-- RECORDS SHOWN follows --
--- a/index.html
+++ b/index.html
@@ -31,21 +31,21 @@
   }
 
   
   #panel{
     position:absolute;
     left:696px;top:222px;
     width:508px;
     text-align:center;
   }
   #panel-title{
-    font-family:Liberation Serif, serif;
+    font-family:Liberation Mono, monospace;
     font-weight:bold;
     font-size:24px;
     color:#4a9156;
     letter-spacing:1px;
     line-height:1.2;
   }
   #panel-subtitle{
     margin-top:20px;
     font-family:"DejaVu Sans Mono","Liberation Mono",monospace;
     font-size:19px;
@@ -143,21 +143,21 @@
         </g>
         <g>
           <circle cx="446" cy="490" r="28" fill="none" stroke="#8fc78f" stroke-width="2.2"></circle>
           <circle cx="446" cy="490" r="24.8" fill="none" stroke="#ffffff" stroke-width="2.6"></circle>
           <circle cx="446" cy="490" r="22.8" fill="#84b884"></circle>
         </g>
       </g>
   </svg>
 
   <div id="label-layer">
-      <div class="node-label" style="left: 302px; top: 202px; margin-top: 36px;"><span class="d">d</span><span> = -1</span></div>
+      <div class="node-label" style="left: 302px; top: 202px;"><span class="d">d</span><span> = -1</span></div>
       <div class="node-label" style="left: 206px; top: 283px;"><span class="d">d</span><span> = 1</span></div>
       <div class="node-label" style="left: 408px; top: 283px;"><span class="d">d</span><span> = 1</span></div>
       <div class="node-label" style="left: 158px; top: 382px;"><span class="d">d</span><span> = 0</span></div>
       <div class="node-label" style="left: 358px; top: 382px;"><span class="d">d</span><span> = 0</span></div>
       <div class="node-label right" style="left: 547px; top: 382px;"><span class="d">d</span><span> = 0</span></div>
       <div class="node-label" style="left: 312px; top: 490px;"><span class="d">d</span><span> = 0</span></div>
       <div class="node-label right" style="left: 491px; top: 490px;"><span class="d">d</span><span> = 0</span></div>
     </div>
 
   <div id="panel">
-- RECORDS SHOWN concluded --
• **TASK**:
Output the data once more, exactly as it appears above.

• **EXERCISE ANSWER**:
--- a/index.html
+++ b/index.html
@@ -31,21 +31,21 @@
   }
 
   
   #panel{
     position:absolute;
     left:696px;top:222px;
     width:508px;
     text-align:center;
   }
   #panel-title{
-    font-family:Liberation Serif, serif;
+    font-family:Liberation Mono, monospace;
     font-weight:bold;
     font-size:24px;
     color:#4a9156;
     letter-spacing:1px;
     line-height:1.2;
   }
   #panel-subtitle{
     margin-top:20px;
     font-family:"DejaVu Sans Mono","Liberation Mono",monospace;
     font-size:19px;
@@ -143,21 +143,21 @@
         </g>
         <g>
           <circle cx="446" cy="490" r="28" fill="none" stroke="#8fc78f" stroke-width="2.2"></circle>
           <circle cx="446" cy="490" r="24.8" fill="none" stroke="#ffffff" stroke-width="2.6"></circle>
           <circle cx="446" cy="490" r="22.8" fill="#84b884"></circle>
         </g>
       </g>
   </svg>
 
   <div id="label-layer">
-      <div class="node-label" style="left: 302px; top: 202px; margin-top: 36px;"><span class="d">d</span><span> = -1</span></div>
+      <div class="node-label" style="left: 302px; top: 202px;"><span class="d">d</span><span> = -1</span></div>
       <div class="node-label" style="left: 206px; top: 283px;"><span class="d">d</span><span> = 1</span></div>
       <div class="node-label" style="left: 408px; top: 283px;"><span class="d">d</span><span> = 1</span></div>
       <div class="node-label" style="left: 158px; top: 382px;"><span class="d">d</span><span> = 0</span></div>
       <div class="node-label" style="left: 358px; top: 382px;"><span class="d">d</span><span> = 0</span></div>
       <div class="node-label right" style="left: 547px; top: 382px;"><span class="d">d</span><span> = 0</span></div>
       <div class="node-label" style="left: 312px; top: 490px;"><span class="d">d</span><span> = 0</span></div>
       <div class="node-label right" style="left: 491px; top: 490px;"><span class="d">d</span><span> = 0</span></div>
     </div>
 
   <div id="panel">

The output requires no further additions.